Wednesday, August 21, 2013

Homework #1 - 8/22

Problem set:

1.3) What are the four important attributes that all professional software should have? Suggest four other attributes that may sometimes be significant.

The four main attributes all professional software should have are:

  • Maintainability - The software should be written in a fashion that it may be easily modified to meet any future needs.
  • Dependability and security - This software should not cause any physical or economic damage in the event of a failure and it should not allow malicious users to access or damage the system.
  • Efficiency - The software should not waste system resources and should be responsive.
  • Acceptability - The software has to be accepted by the customer for which it was designed.
1.8) Discuss whether professional engineers should be certified in the same way as doctors or lawyers.

I am somewhat torn on this subject, but I think I'm leaning towards no. The reason being, is that lawyers or doctors don't really do much testing in their related fields. Software engineers provide their skills to build a product, but then they must rigorously test and debug it. The medication strategies that doctors use to treat patients are surely not experimental. Nor are the rules a lawyer must follow in order to have a valid case. This means that software engineers are really kind of the researchers that precede the medication strategies, or the senate and congressman who pass laws before they are in use. I may be wrong here, but I don't think congressman are certified to do their job.

1.9) For each of the clauses in the ACM/IEEE Code of Ethics shown in Figure 1.3, suggest an appropriate example that illustrates that clause.


  • Public - An example of this clause would be a software engineer pointing out flaws that would allow malicious users to infiltrate a camera system to monitor traffic.
  • Client and employer - A software engineer, say for a health monitoring system, will not publish or take the patient data for personal use.
  •  Product - The software engineer should not skip any testing or release an unstable version of the product.
  • Judgment - If the engineer thinks they see a design flaw in the product, they should bring it up with the supervisors early instead of later in the development process.
  • Management - Team leaders should not encourage engineers to cut corners and sacrifice performance or security in order to meet a deadline.
  • Profession - If an engineer were to intently submit a program with a bug in it that caused significant repercussions, imagine the distrust it would create for other clients looking to hire a developer.
  • Colleagues - If a colleague were to suggest a solution to a problem, or offer a piece of code, the software engineer should recognize them instead of taking credit for it.
  • Self - As new hardware, technologies, and developing methods become available, the developer should try and learn and familiarize themselves with it. They should also keep any certifications they do have up to date.
1.10) To help counter terrorism, many countries are planning or have developed computer systems that track large numbers of their citizens and their actions. Clearly this has privacy implications. Discuss the ethics of working on the development of this type of system.

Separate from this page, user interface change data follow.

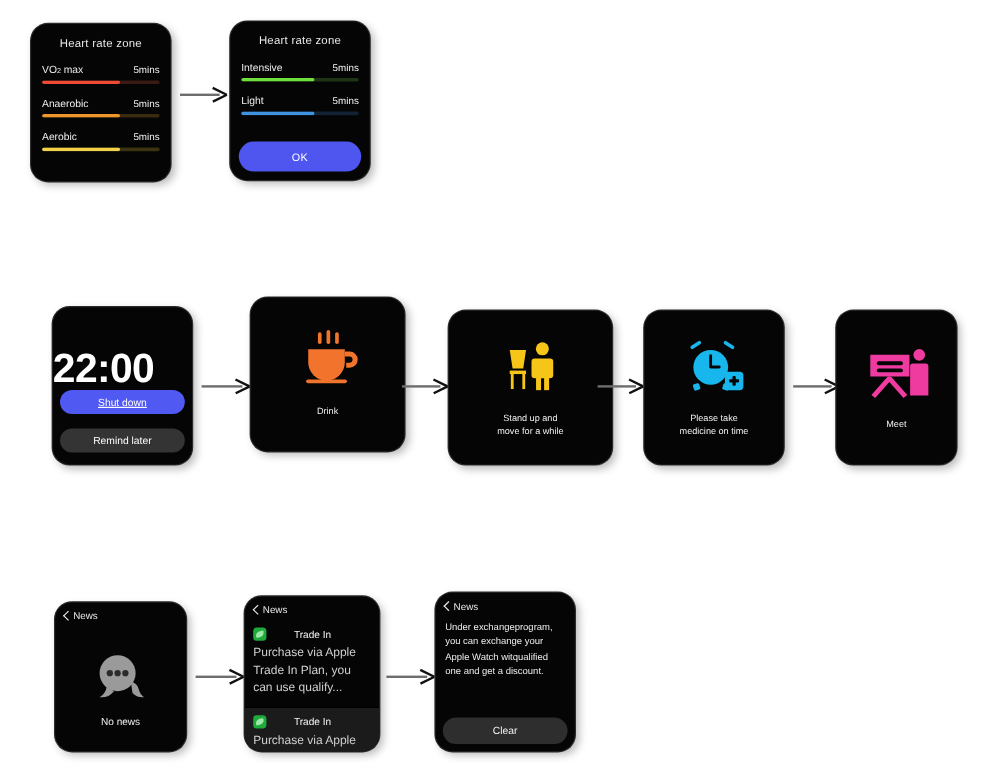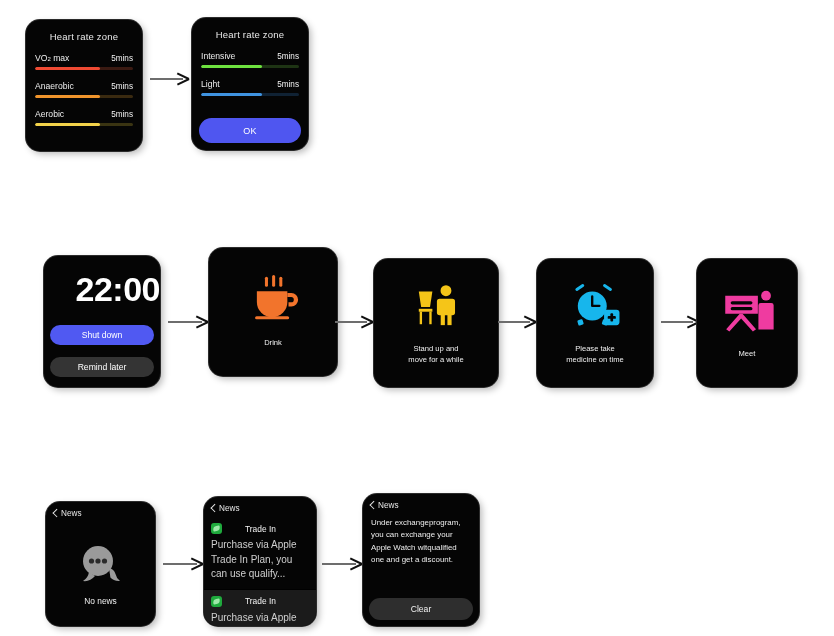"22:00" .alarm-time { padding-top: 16px -> 34px; text-align: right -> left }
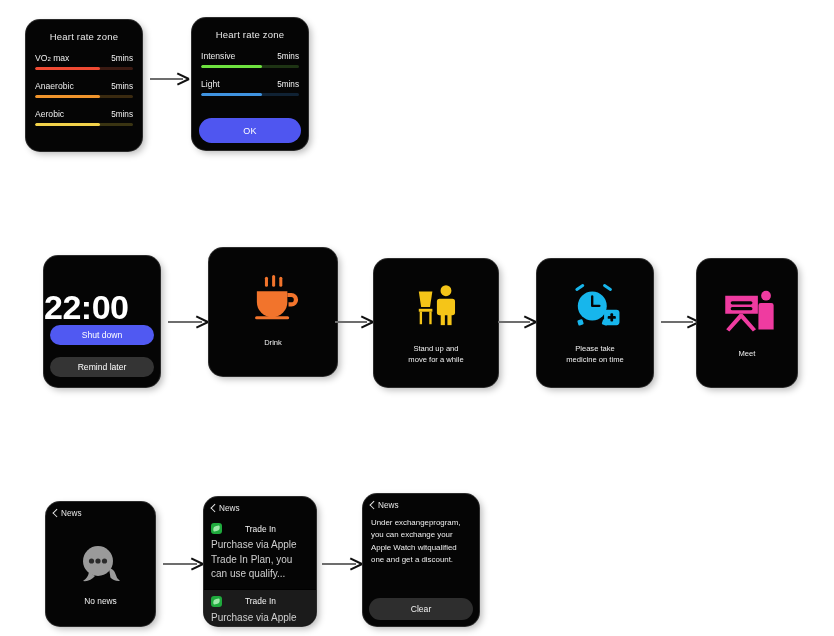"Shut down" div.pill { text-decoration: none -> underline }
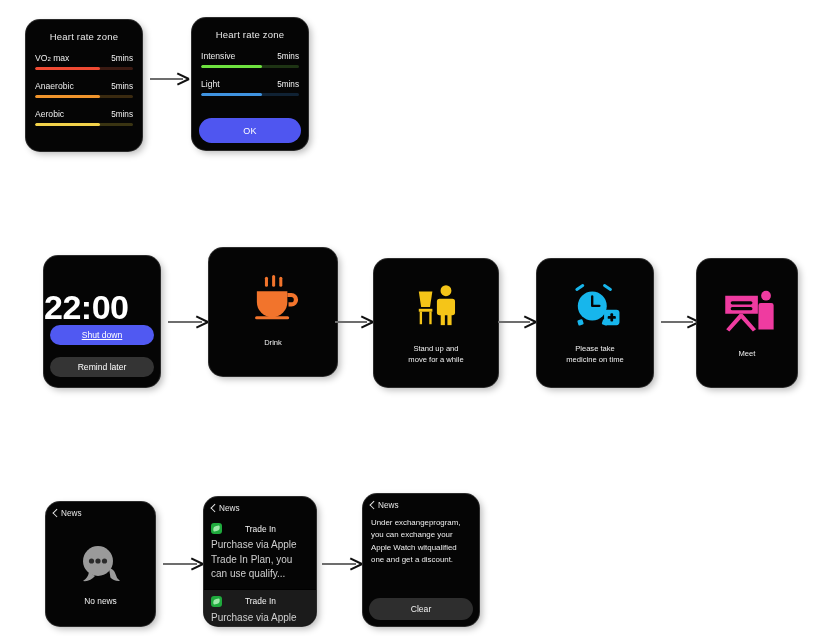"Stand up and" div.watch { width: 124px -> 136px }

This scares me a lot. If you're on the development team, it's not a matter of just collecting statistical data and keeping the user specifics hidden like in, say, obesity in children. The whole point of a project like this would be to know exactly who is doing what kind of activities. I think there is a lot of room for error in a project like this. I feel it would lead to even more racial and economical profiling. What happens if they're wrong when they call someone a terrorist? That person goes to prison for nothing? Or perhaps they send them to a secret "correctional" facility? There has to be some other way of preventing terrorism that doesn't invade our privacy so much. After all, what good is a right to privacy if we don't exercise it? We almost may as well not have one.